= Jean-Baptiste Gatete =

Rwandan politician

Jean-Baptiste Gatete (born 1953) is a Rwandan politician, convicted of conspiracy to commit genocide, genocide and extermination in the 1994 Rwandan genocide.

Gatete was originally sentenced after trial to a term of life imprisonment but the appeal court reduced the term to 40 years, reasoning "...the Appeals Chamber finds that a term of life imprisonment is the appropriate sentence for Gatete in view of all the convictions..." but "...Gatete’s right to be tried without undue delay was violated..." and as "...any violation of a person’s rights entails the provision of an effective remedy..." therefore "It is satisfied that a term of years, being by its nature a reduced sentence from that of life imprisonment, is the appropriate remedy for the violation of Gatete’s rights."

Gatete was born in the commune of Murambi in the prefecture of Byumba, Rwanda. He was educated as an agricultural engineer, and served as mayor (bourgmestre) of Murambi from 1987 to 1993. An ethnic Hutu, he was a prominent member of the dominant MRND party.

In 1993 he ceased his mayoral duties, but retained influence and exerted "cruelty" over the area. He was convicted of planning and directly participating in genocide between 6 April and 30 April 1994, particularly in the parish of Kiziguro.

He resided in a United Nations High Commissioner for Refugee (UNHCR) camp in Loukolela, northern Republic of Congo from 1997 to at least 1999, where he lived under the alias "Jean Nsengiyumva", and where he raised an apparently adopted boy.
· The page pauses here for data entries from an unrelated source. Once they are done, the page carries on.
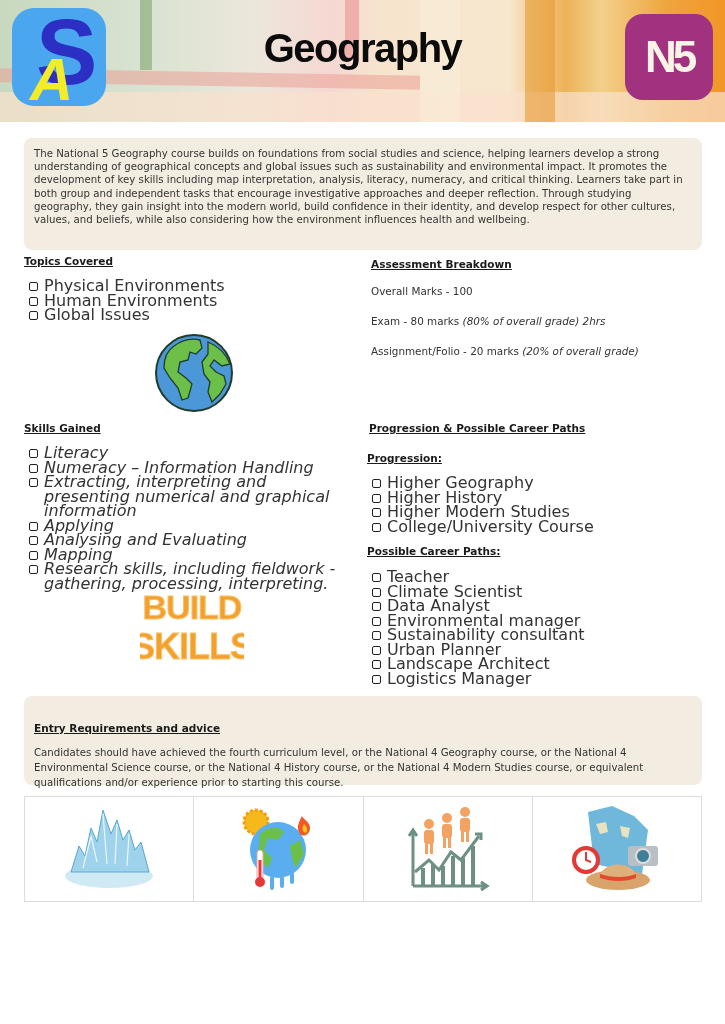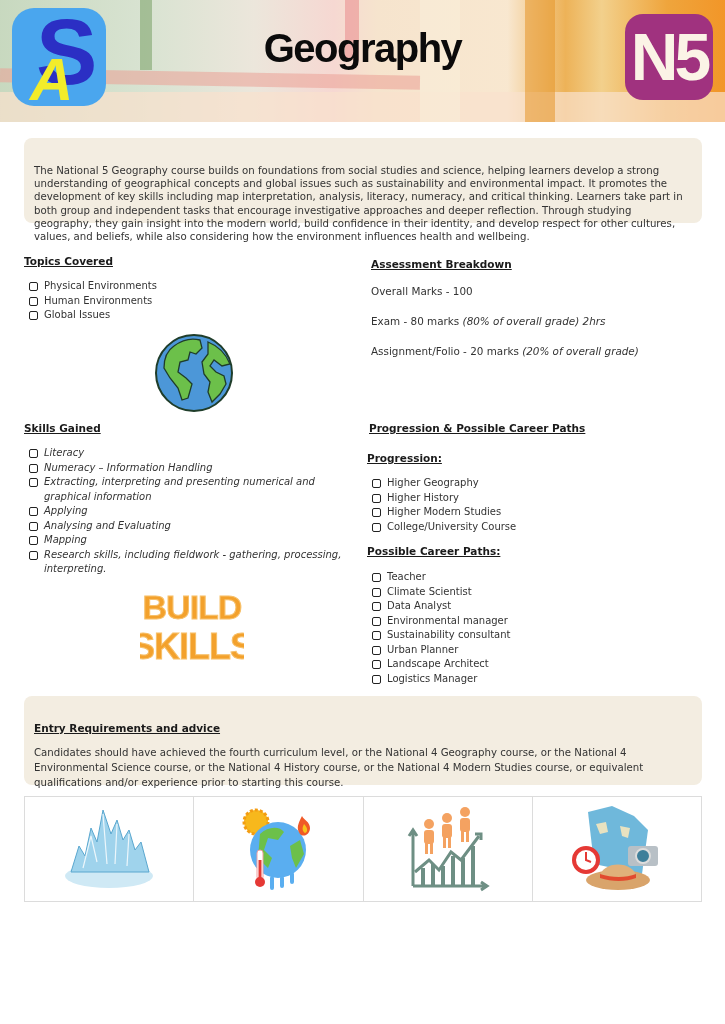--- a/index.html
+++ b/index.html
@@ -40,7 +40,7 @@
     display: flex; align-items: center; justify-content: center;
   }
   .logo-n5 span {
-    font-family: "Liberation Sans", sans-serif; font-weight: 700; font-size: 66px; color: #fbf3e6; letter-spacing: -4px;
+    font-family: "Liberation Sans", sans-serif; font-weight: 700; font-size: 44px; color: #fbf3e6; letter-spacing: -4px;
   }
 
   

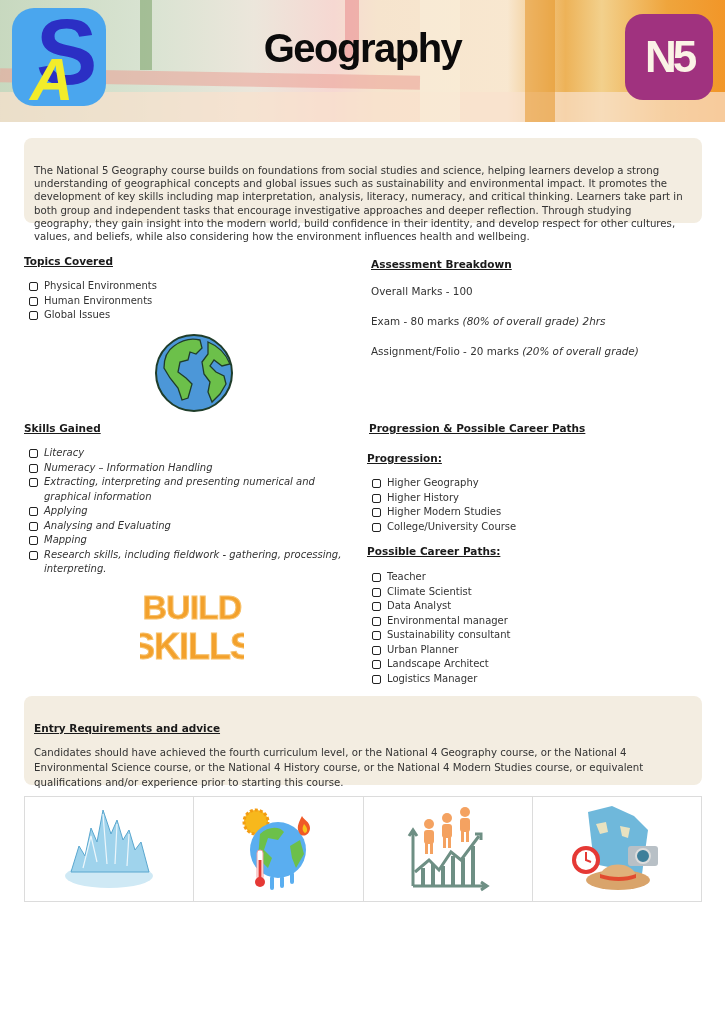--- a/index.html
+++ b/index.html
@@ -48,7 +48,7 @@
     position: absolute; left: 24px; width: 678px; background: #f3ede1; border-radius: 8px;
     font-size: 10.2px; line-height: 13.2px; color: #333;
   }
-  .intro { top: 138px; height: 85px; padding: 26px 10px; }
+  .intro { top: 138px; height: 112px; padding: 9px 10px; }
   .entry { top: 696px; height: 89px; padding: 26px 10px; }
   .entry p { margin-top: 10px; font-size: 10.2px; line-height: 15px; }
 

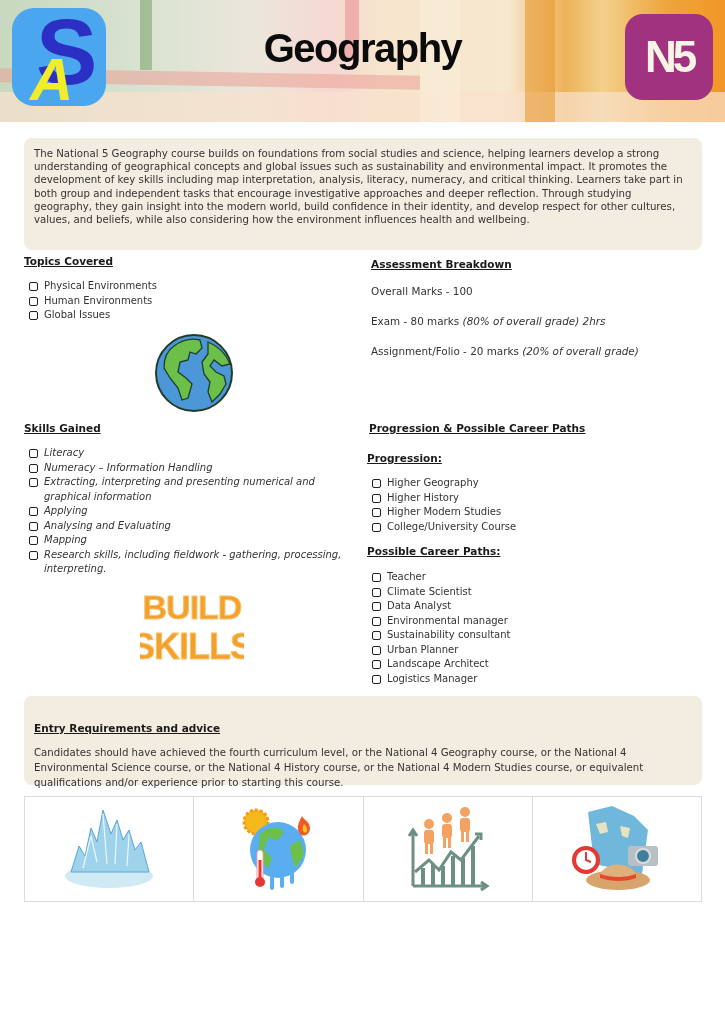--- a/index.html
+++ b/index.html
@@ -58,7 +58,7 @@
   }
   .box .section-heading { position: static; }
 
-  .list { position: absolute; list-style: none; font-size: 10px; color: #333; }
+  .list { position: absolute; list-style: none; font-size: 16px; color: #333; }
   .list li { display: flex; align-items: flex-start; line-height: 14.5px; }
   .list.italic li span.t { font-style: italic; }
   .chk {

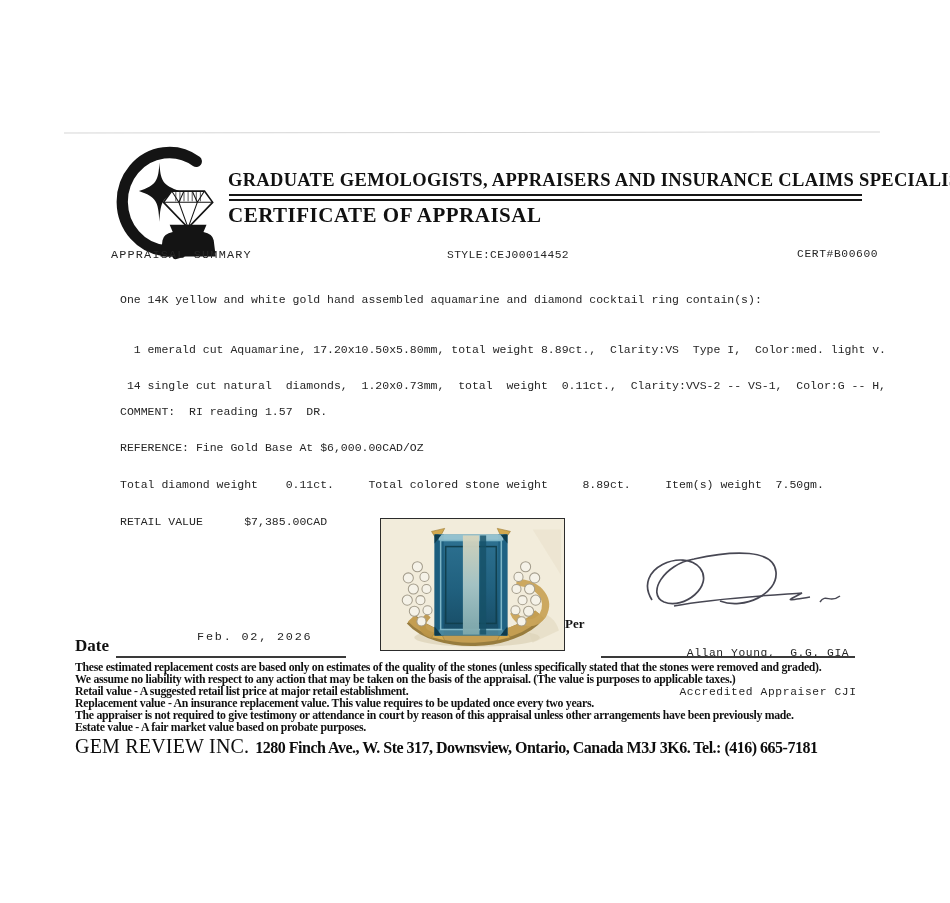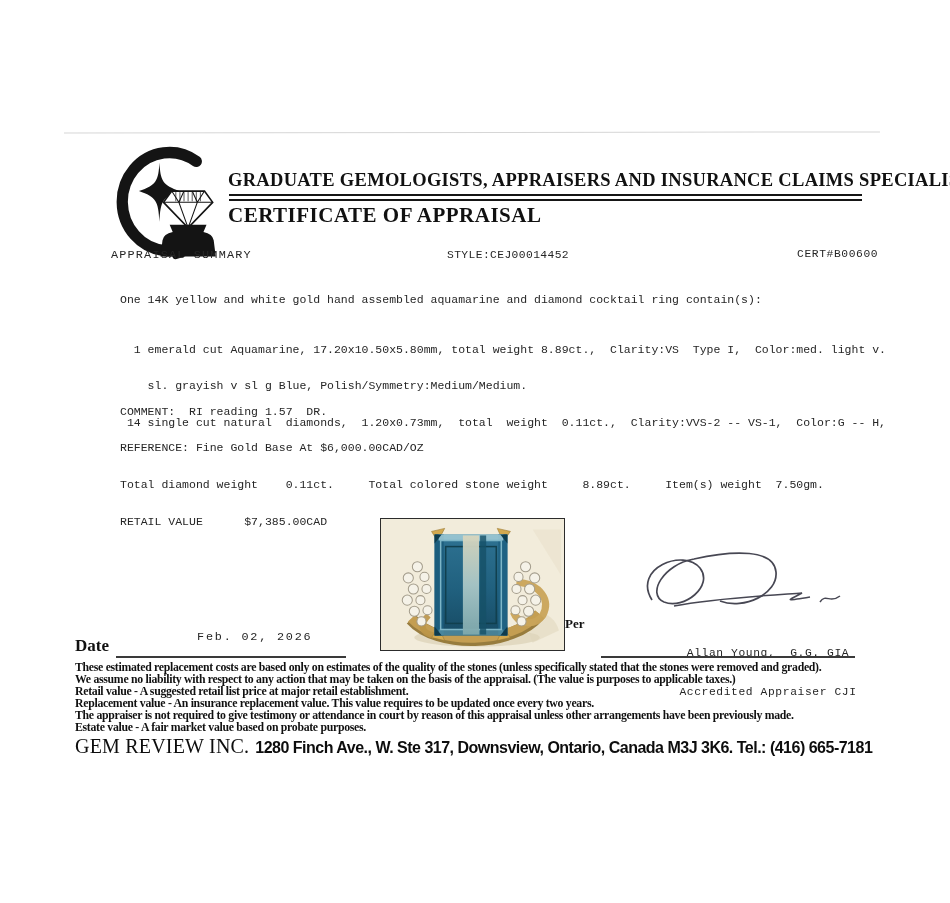--- a/index.html
+++ b/index.html
@@ -78,7 +78,6 @@
   <div class="abs mono intro-line">One 14K yellow and white gold hand assembled aquamarine and diamond cocktail ring contain(s):</div>
   <div class="abs mono item-lines">
     <div>  1 emerald cut Aquamarine, 17.20x10.50x5.80mm, total weight 8.89ct.,  Clarity:VS  Type I,  Color:med. light v.</div>
-    <div>    sl. grayish v sl g Blue, Polish/Symmetry:Medium/Medium.</div>
     <div> 14 single cut natural  diamonds,  1.20x0.73mm,  total  weight  0.11ct.,  Clarity:VVS-2 -- VS-1,  Color:G -- H,</div>
   </div>
   <div class="abs mono comment-lines">

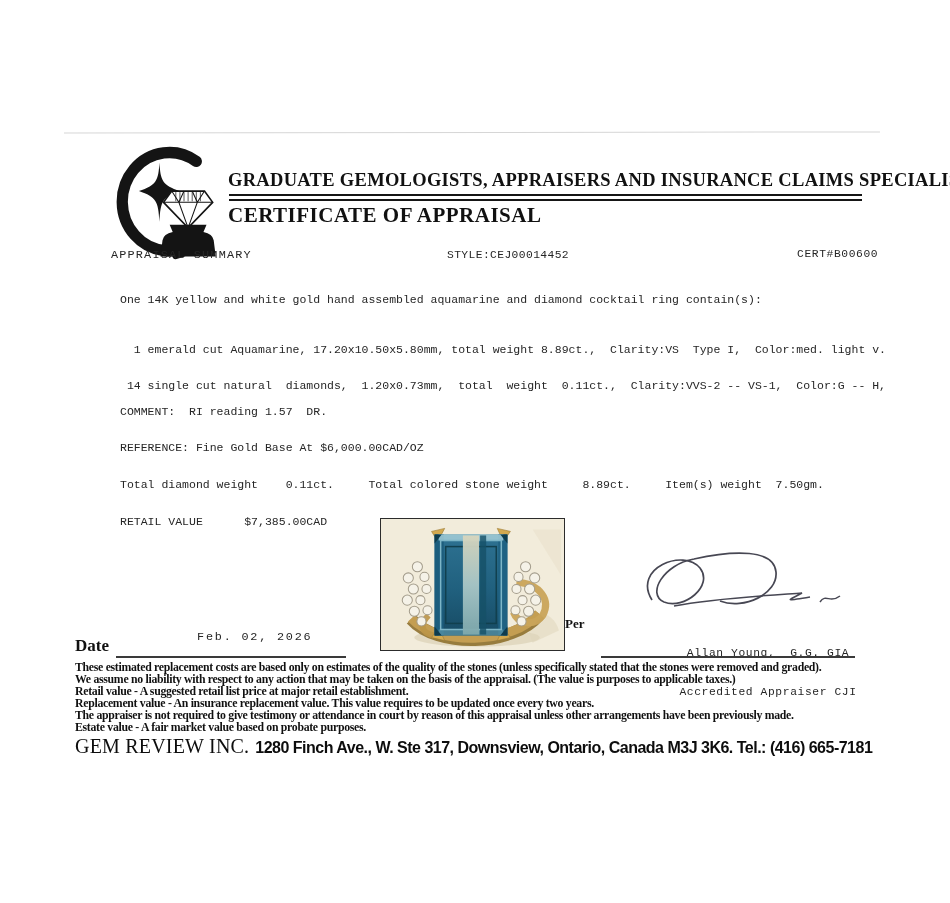--- a/index.html
+++ b/index.html
@@ -43,7 +43,7 @@
   .footer{left:75px;top:735px;width:810px;white-space:nowrap;}
   .footer .company{font-family:"Liberation Serif",serif;font-weight:normal;font-size:20px;
                    letter-spacing:0.2px;color:#0d0d0d;margin-top:20px;}
-  .footer .address{font-family:Liberation Sans, sans-serif;font-weight:bold;font-size:16px;
+  .footer .address{font-family:Liberation Serif, serif;font-weight:bold;font-size:16px;
                    letter-spacing:-0.5px;color:#0d0d0d;margin-left:6px;}
 </style>
 </head>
Gatete was arrested on 11 September 2002 in the Republic of Congo. Two days later, he was transferred to the headquarters of the International Criminal Tribunal for Rwanda in Arusha, Tanzania. The original charges included genocide, complicity in genocide and conspiracy to commit genocide and crimes against humanity of extermination, murder and rape.
On March 29, 2011, Gatete was convicted and sentenced to life in prison by the International Criminal Tribunal for Rwanda.
On October 9, 2012 Gatete's sentence was reduced to 40 years.